----- Material provided -----
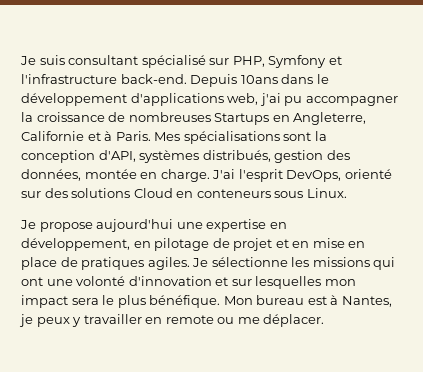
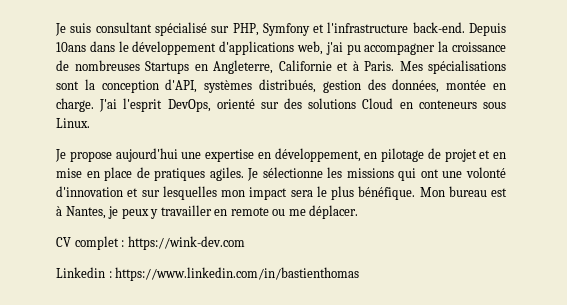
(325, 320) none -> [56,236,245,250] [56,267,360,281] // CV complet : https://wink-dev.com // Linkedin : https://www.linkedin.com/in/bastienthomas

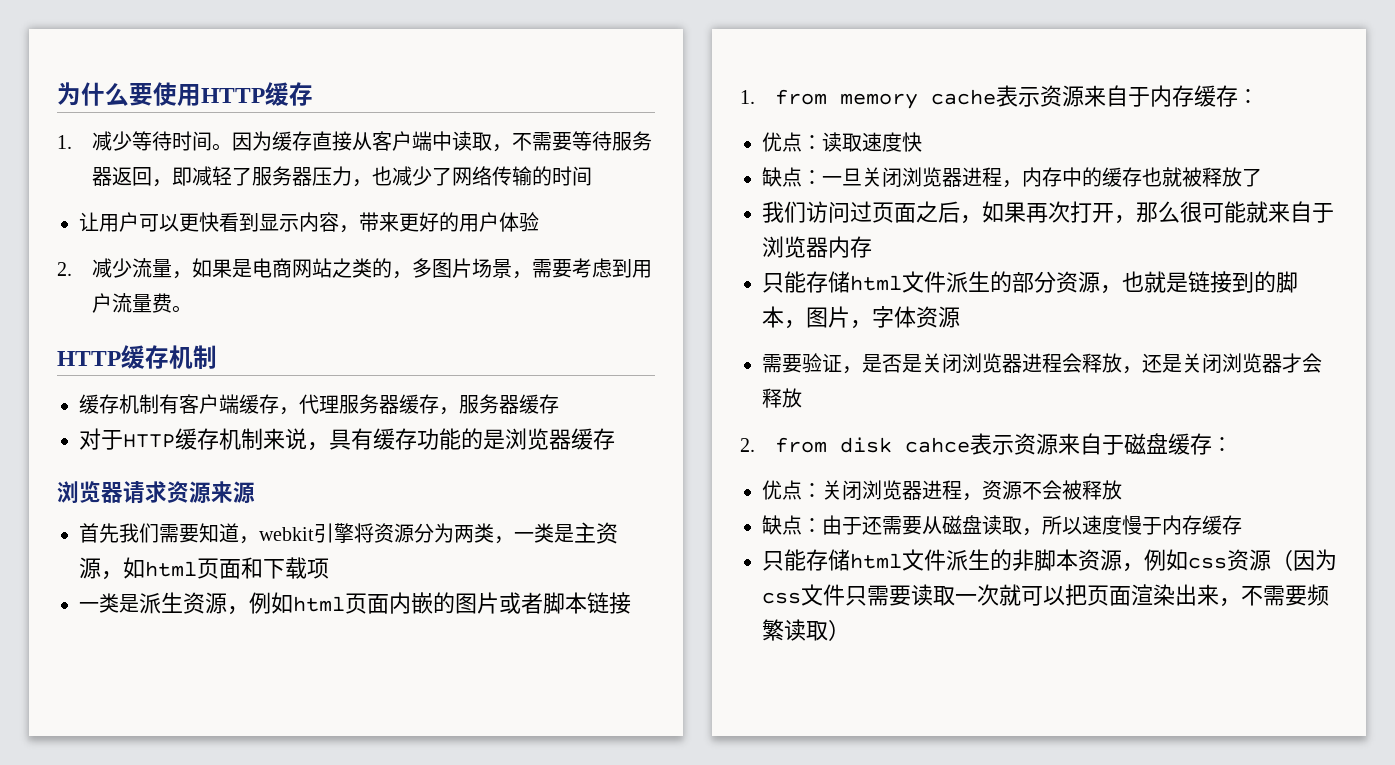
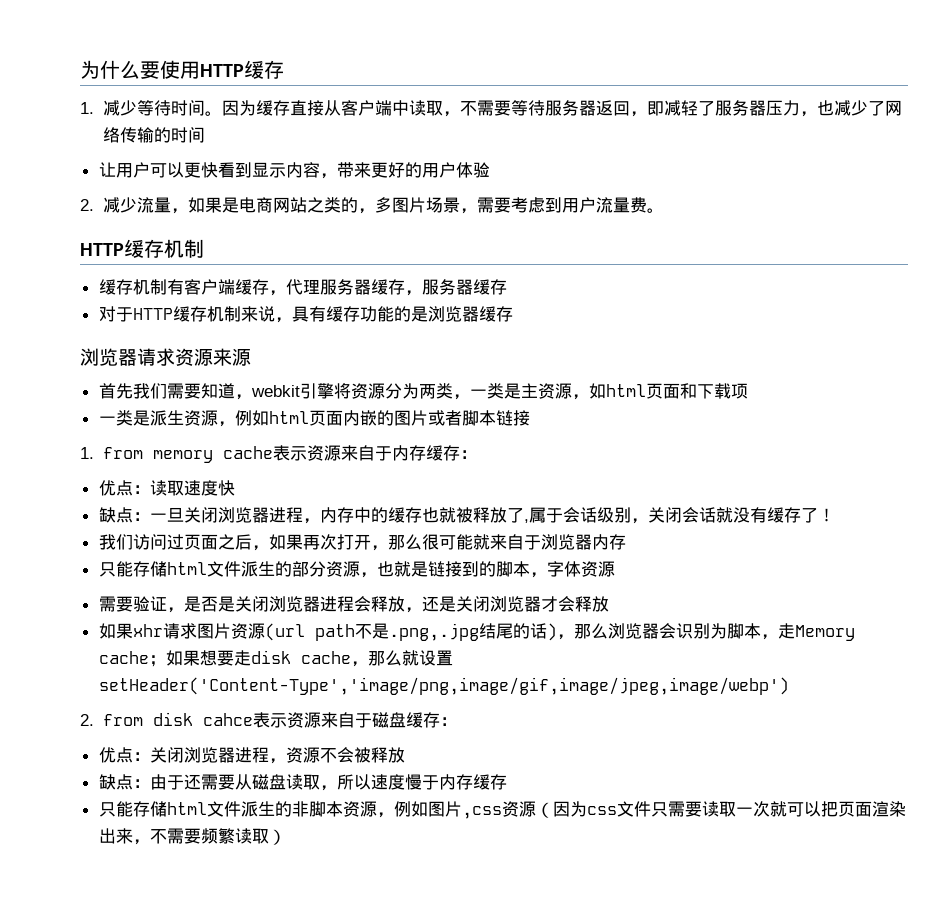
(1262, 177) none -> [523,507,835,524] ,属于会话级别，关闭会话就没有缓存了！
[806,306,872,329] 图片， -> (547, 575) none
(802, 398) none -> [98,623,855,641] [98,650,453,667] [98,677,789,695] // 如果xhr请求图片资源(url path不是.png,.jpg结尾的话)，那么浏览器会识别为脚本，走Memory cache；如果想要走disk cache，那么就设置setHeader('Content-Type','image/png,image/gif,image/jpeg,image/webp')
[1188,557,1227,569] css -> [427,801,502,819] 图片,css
-----
• Work task
Write the lines out again exactly, from the one containing "(802, 398) none" through the last line of the records, and include no other lines.

• Task response
(802, 398) none -> [98,623,855,641] [98,650,453,667] [98,677,789,695] // 如果xhr请求图片资源(url path不是.png,.jpg结尾的话)，那么浏览器会识别为脚本，走Memory cache；如果想要走disk cache，那么就设置setHeader('Content-Type','image/png,image/gif,image/jpeg,image/webp')
[1188,557,1227,569] css -> [427,801,502,819] 图片,css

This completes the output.